• [Task to complete]: All lines of the entries with "DejaVu" in them must be listed.

Front-end code change data:
╔══

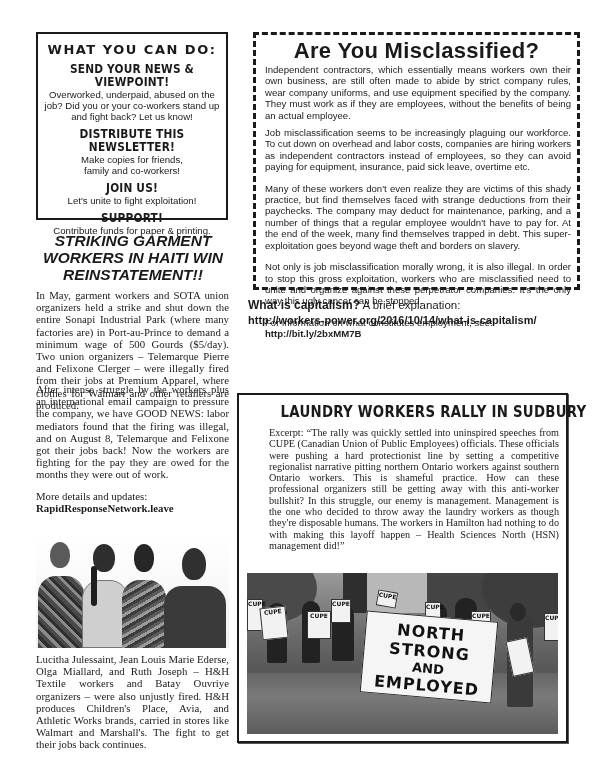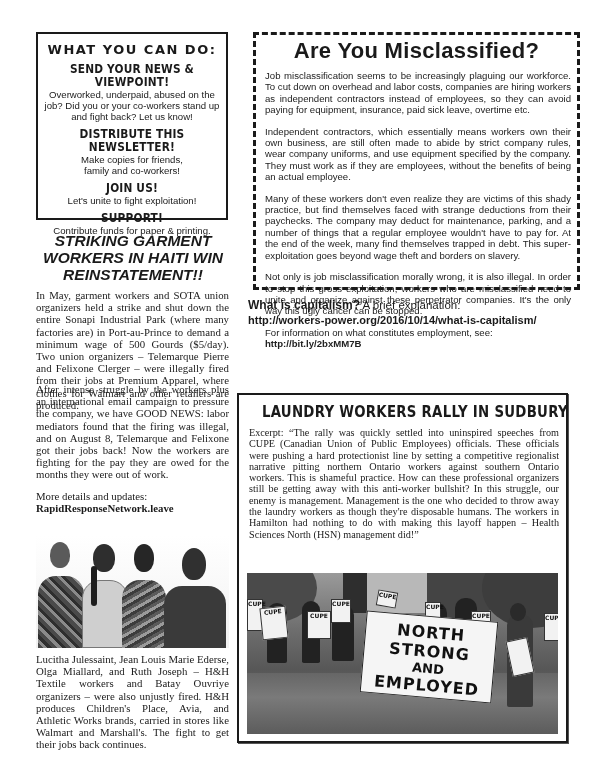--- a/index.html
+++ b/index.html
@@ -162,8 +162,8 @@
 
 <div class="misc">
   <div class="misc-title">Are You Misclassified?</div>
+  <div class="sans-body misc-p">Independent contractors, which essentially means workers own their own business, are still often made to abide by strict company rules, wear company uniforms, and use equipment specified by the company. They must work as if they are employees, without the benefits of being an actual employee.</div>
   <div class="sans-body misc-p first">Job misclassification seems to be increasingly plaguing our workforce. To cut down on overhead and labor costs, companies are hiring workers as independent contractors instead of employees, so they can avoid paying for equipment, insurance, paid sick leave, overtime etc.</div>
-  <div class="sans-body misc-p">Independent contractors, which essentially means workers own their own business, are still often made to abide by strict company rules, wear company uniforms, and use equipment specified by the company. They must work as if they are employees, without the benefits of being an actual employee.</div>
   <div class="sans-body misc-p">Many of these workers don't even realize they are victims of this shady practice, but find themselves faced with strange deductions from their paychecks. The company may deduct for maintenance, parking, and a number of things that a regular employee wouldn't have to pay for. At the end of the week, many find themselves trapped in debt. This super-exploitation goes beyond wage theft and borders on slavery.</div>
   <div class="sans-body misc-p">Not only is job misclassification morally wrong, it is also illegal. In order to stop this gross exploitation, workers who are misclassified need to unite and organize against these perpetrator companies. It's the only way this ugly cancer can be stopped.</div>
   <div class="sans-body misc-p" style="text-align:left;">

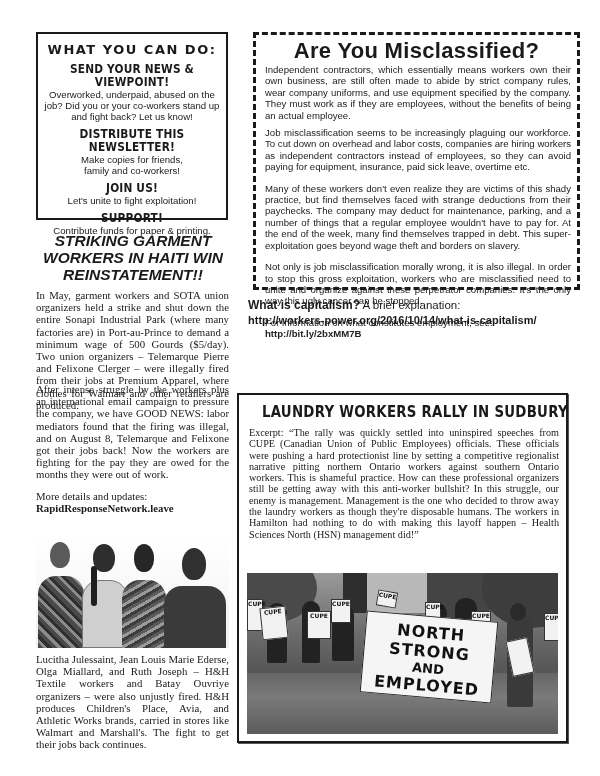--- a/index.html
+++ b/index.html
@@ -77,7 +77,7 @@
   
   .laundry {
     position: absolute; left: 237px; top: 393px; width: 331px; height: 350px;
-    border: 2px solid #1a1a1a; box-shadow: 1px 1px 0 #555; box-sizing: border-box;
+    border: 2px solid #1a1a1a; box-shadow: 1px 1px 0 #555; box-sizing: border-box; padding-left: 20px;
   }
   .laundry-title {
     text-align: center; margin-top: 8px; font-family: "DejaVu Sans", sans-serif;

╚══
╔══

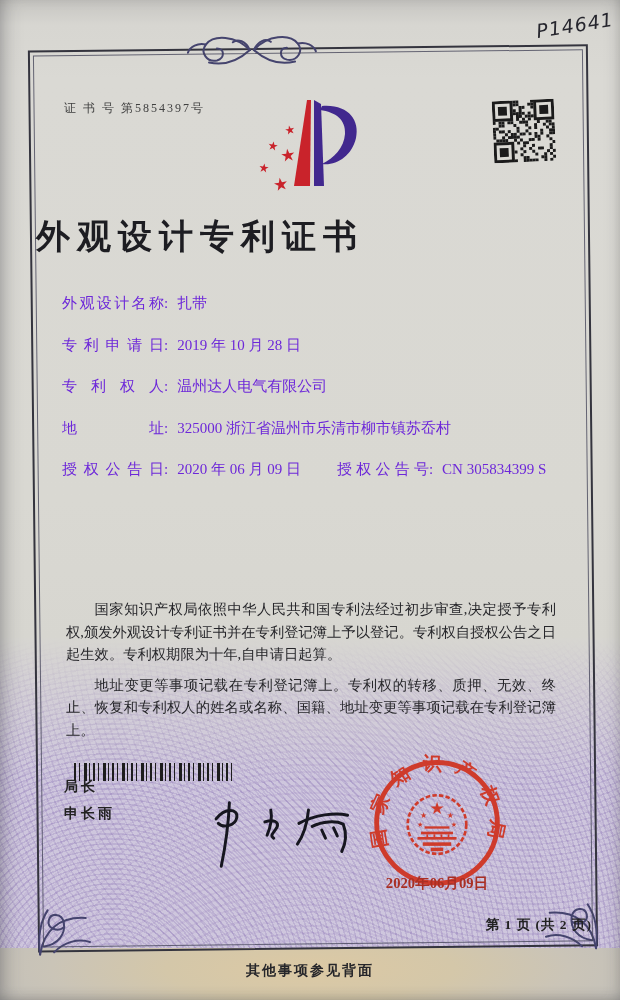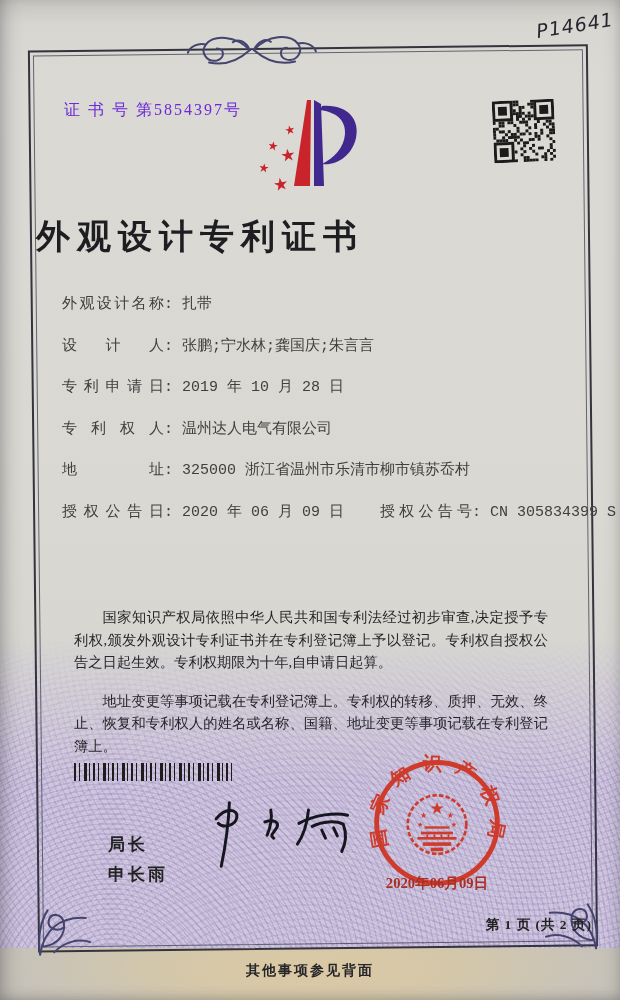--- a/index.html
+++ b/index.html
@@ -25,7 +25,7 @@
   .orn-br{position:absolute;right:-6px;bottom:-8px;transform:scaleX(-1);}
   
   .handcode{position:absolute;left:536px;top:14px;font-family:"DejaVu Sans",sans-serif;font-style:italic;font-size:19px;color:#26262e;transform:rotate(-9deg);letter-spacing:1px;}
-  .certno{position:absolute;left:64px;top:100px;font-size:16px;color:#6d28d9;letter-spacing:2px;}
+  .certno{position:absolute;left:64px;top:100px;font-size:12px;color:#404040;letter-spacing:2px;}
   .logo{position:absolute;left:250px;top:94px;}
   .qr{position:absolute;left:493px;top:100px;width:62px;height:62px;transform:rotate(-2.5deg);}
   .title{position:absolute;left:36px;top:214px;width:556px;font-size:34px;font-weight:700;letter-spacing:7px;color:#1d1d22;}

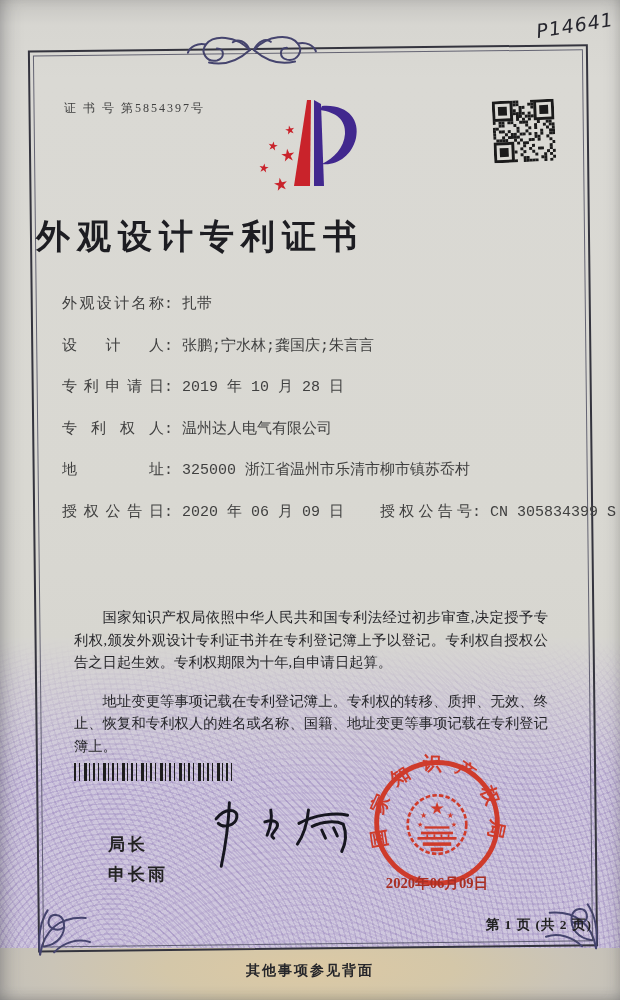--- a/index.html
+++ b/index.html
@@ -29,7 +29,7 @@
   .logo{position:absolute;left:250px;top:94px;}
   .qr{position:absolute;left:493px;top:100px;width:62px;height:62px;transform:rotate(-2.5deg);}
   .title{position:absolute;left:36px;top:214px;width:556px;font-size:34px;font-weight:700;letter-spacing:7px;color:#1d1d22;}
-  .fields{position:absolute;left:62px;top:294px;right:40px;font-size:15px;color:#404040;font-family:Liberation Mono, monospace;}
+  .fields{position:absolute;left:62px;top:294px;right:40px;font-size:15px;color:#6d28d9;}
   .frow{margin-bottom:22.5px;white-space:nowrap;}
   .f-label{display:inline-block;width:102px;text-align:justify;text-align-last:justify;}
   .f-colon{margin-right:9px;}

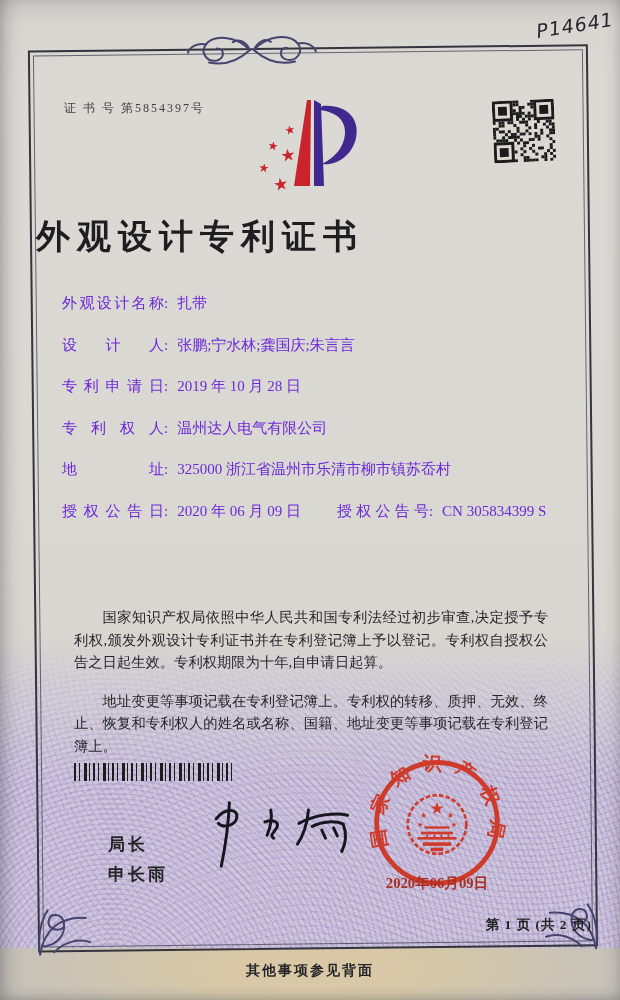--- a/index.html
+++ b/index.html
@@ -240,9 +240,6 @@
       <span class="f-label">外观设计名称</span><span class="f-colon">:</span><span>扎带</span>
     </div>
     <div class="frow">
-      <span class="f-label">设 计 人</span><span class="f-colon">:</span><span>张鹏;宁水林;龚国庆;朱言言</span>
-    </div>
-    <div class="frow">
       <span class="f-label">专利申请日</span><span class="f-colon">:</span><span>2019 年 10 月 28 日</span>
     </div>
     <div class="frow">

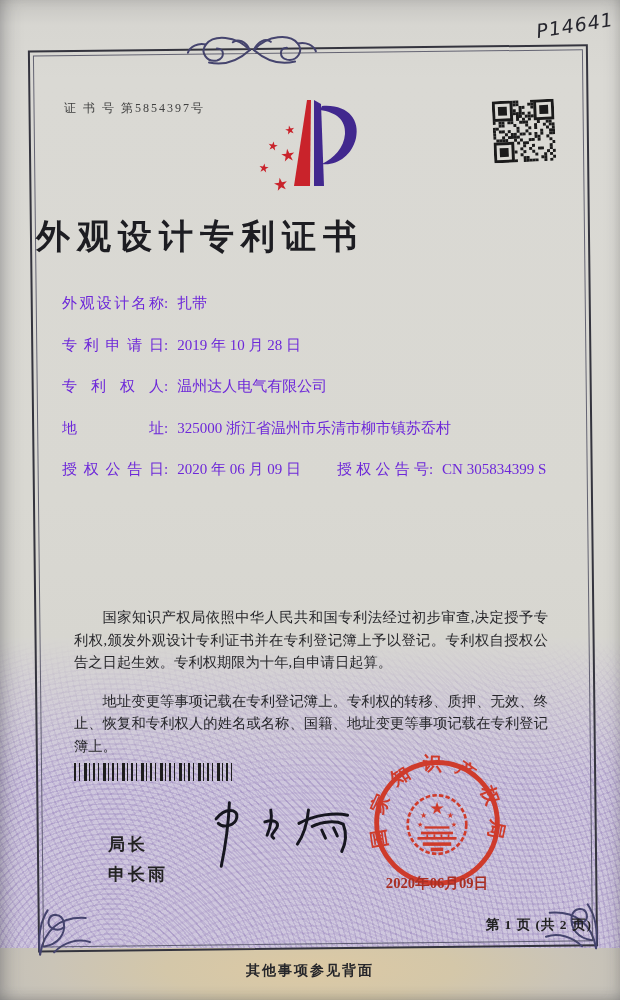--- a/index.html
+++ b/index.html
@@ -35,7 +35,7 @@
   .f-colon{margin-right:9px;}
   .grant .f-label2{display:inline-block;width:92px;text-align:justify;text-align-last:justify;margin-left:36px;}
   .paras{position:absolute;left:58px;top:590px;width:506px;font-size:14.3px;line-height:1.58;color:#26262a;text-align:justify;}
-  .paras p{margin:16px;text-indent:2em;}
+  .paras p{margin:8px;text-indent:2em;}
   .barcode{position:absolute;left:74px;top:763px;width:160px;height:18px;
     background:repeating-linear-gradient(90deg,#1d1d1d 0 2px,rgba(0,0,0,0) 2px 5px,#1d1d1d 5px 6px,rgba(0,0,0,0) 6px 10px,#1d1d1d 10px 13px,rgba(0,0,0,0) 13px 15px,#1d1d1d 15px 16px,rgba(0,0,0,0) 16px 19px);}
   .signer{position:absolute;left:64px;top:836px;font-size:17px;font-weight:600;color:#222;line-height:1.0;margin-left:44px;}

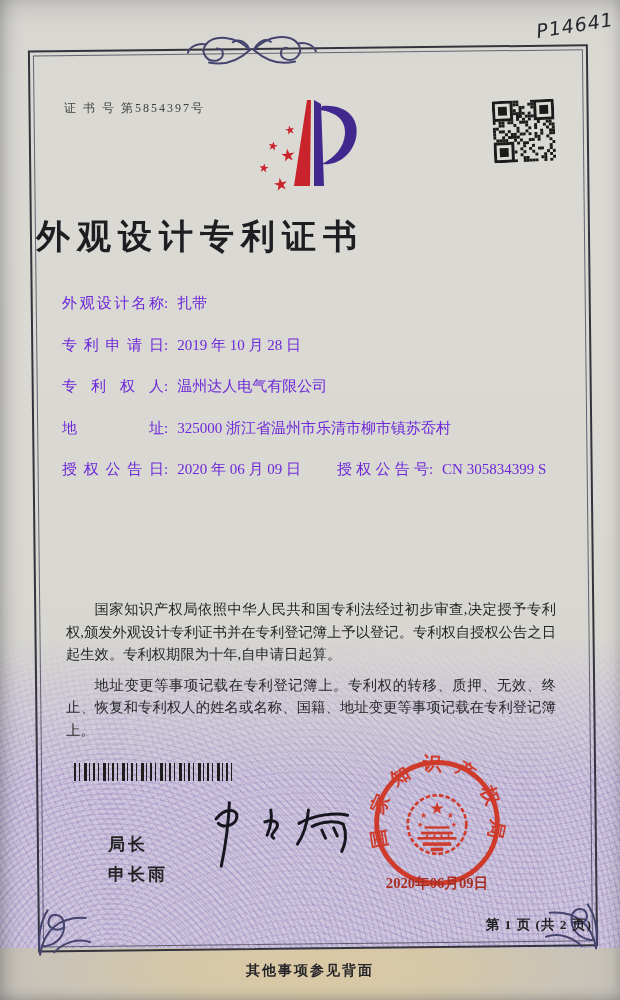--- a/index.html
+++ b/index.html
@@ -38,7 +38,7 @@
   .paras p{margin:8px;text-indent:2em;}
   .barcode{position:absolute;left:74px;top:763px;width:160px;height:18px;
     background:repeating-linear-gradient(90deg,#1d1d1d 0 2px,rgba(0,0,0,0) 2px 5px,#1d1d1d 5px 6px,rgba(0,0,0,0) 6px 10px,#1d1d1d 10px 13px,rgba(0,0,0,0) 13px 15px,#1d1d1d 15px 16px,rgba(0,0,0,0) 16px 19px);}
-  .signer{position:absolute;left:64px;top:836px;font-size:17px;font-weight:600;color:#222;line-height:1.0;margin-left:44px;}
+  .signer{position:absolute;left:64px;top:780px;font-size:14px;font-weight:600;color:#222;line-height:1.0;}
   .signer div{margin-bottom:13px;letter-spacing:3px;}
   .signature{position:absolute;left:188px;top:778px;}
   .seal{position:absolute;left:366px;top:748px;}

╚══

• [Reply]:
     text-align: center; margin-top: 8px; font-family: "DejaVu Sans", sans-serif;
   .handcode{position:absolute;left:536px;top:14px;font-family:"DejaVu Sans",sans-serif;font-style:italic;font-size:19px;color:#26262e;transform:rotate(-9deg);letter-spacing:1px;}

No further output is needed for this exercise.